The California Valley Miwok Tribe, an Indian tribe “recognized and eligible for funding and services” pursuant to Section 104 of the Act of November 2, 1994, Pub.L. 103-454, 108 Stat. 4791, see 70 FR 71194, seeks declaratory and injunctive relief against what it calls federal government interference with its internal affairs. The government moves to dismiss for failure to state a claim upon which relief can be granted. Dkt. # 15-1. For the reasons set forth below, the government's motion to dismiss [Dkt. # 15-1] will be granted.
In 1915, a federal Indian Agent located a cluster of thirteen Miwok living on 160 acres in or near the city of Sheep Ranch, California. Dkt. # 18-1 at 3. The government purchased two of the 160 acres, in trust for the Miwok, in April 1916. The *198 two-acre parcel came to be known as “Sheep Ranch Rancheria.” The number of people living there dwindled, to the point that, when the 1934 Indian Reorganization Act, 25 U.S.C. §§ 461-479, was adopted, the government recognized only one individual as a Tribe member. Dkt. # 18-1 at 4.
In 1965, the government (i.e., the Bureau of Indian Affairs-BIA) began investigating the possibility, under the federal legislation known as the Rancheria Act, of terminating the Sheep Ranch Rancheria of Miwok Indians.
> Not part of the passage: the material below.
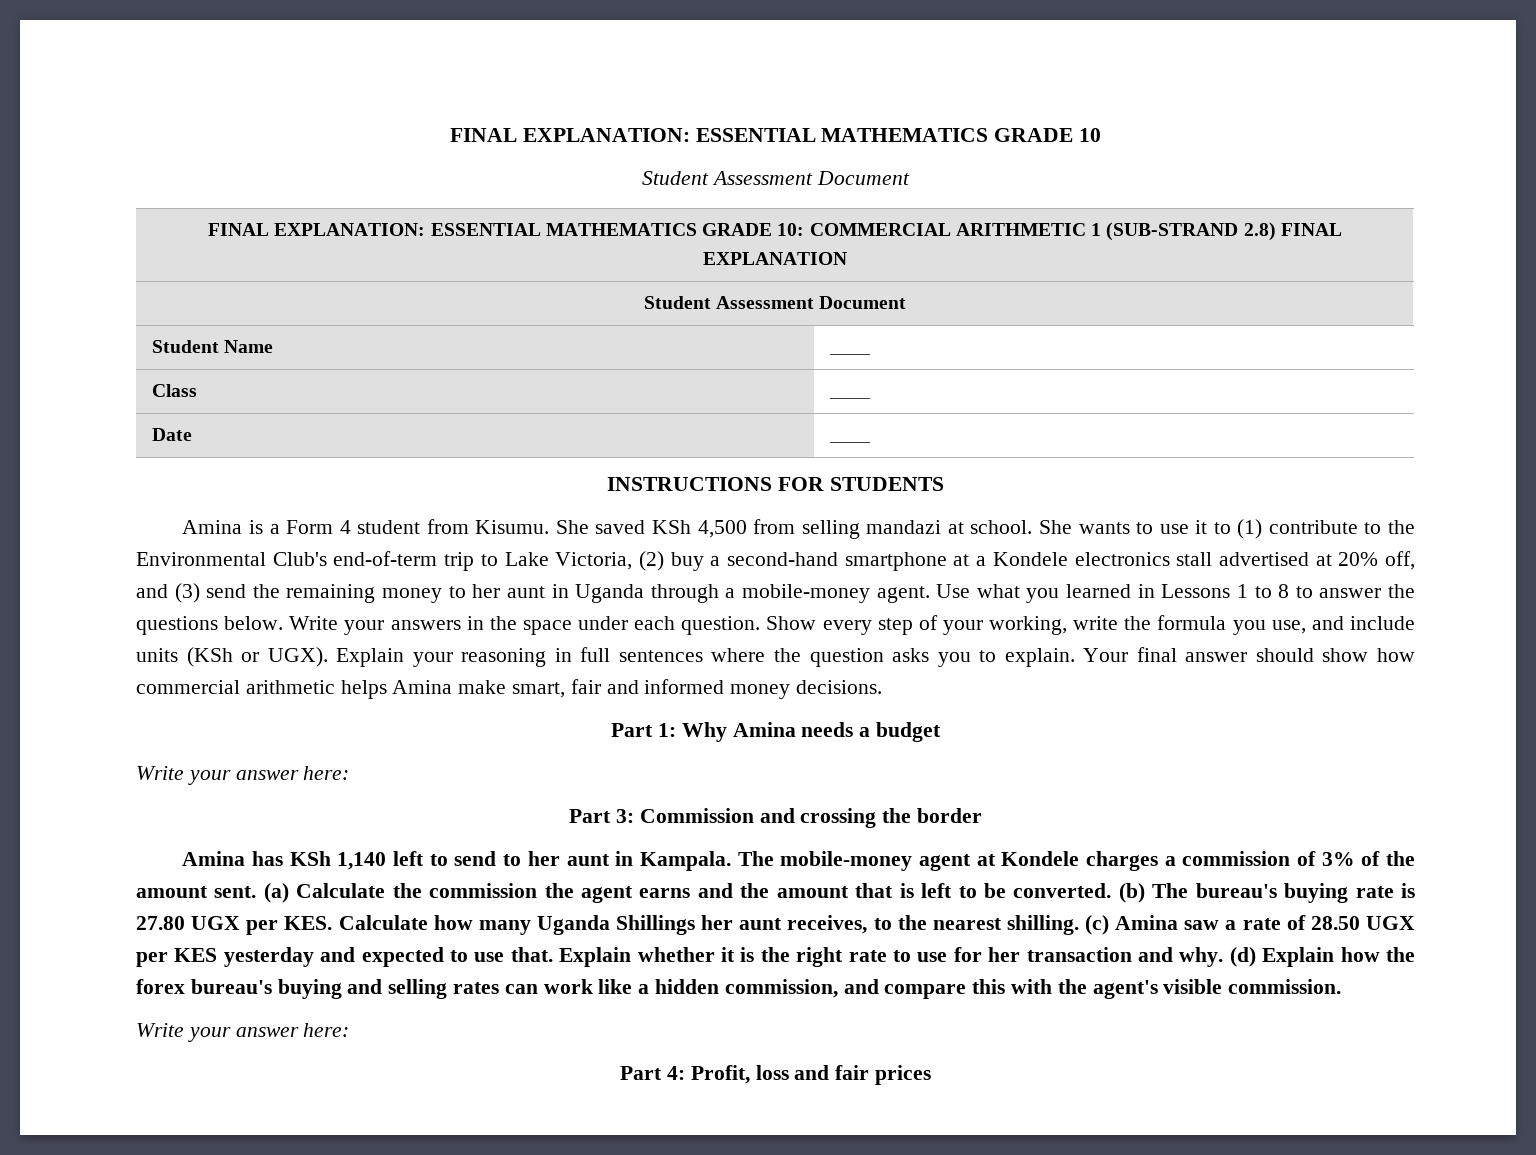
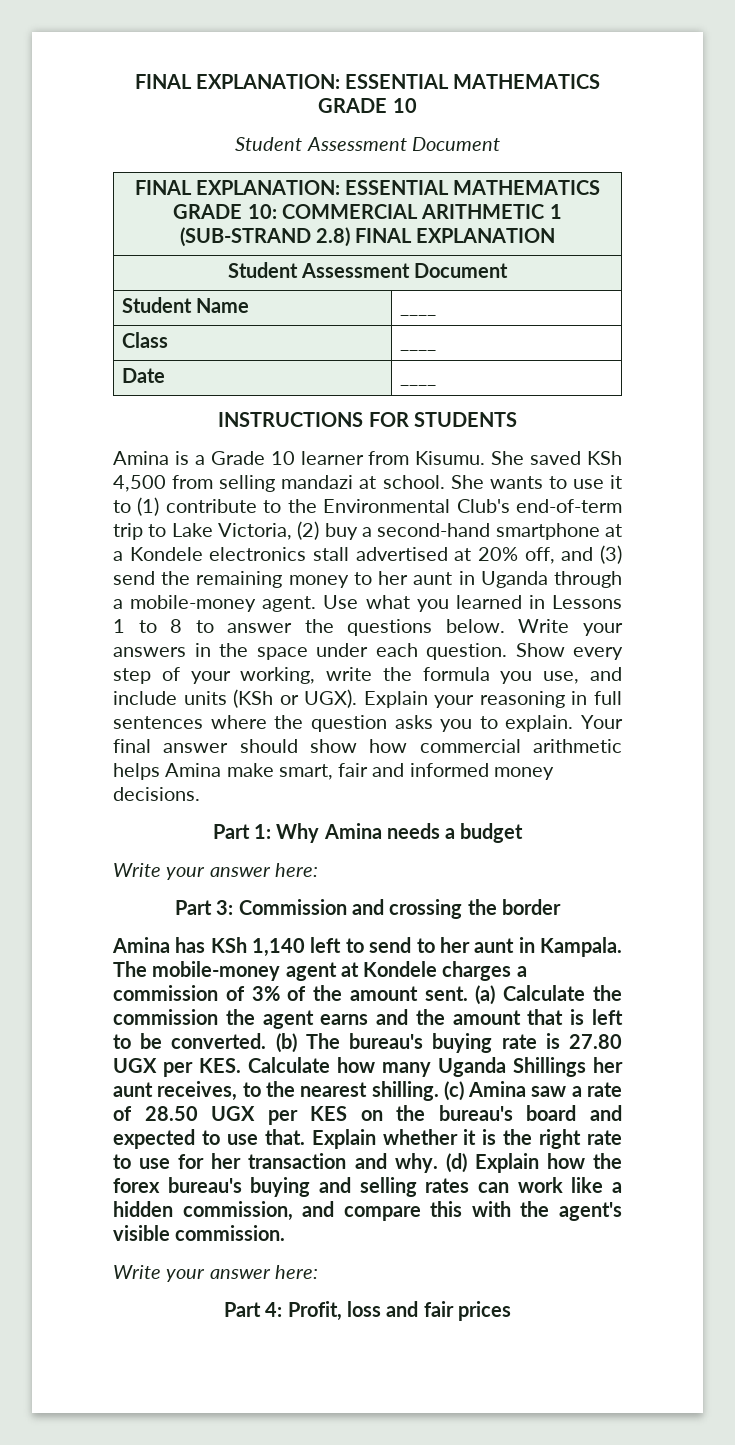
- Amina is a Form 4 student from Kisumu.
+ Amina is a Grade 10 learner from Kisumu.
- (c) Amina saw a rate of 28.50 UGX per KES yesterday and expected to use that.
+ (c) Amina saw a rate of 28.50 UGX per KES on the bureau's board and expected to use that.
P.L. 85-671, 72 Stat. 619; amended by P.L. 88-419, 78 Stat. 390. FN1 A December 30, 1965 list, prepared pursuant to the Rancheria Act, named Mabel Hodge Dixie as the only Indian living on Sheep Ranch. Id. In 1966, finding no evidence that Lena Shelton, her brother Tom Hodge, her daughter Dora Shelton Mata or her two granddaughters had ever lived on the Rancheria, the government denied their claims to membership in the Tribe, conveyed Sheep Ranch to Mabel Dixie by deed, and terminated the Tribe. Id. at 5.
FN1. The Rancheria Act terminated federal supervision in the State of California, and the Department of the Interior oversaw the distribution of the land and assets involved in the termination. As a result, numerous Indian land parcels in California passed out of federal ownership and were no longer held in trust for the tribes by the United States Government. See http://www.nigc.gov/nigc/documents/land/drake.jsp.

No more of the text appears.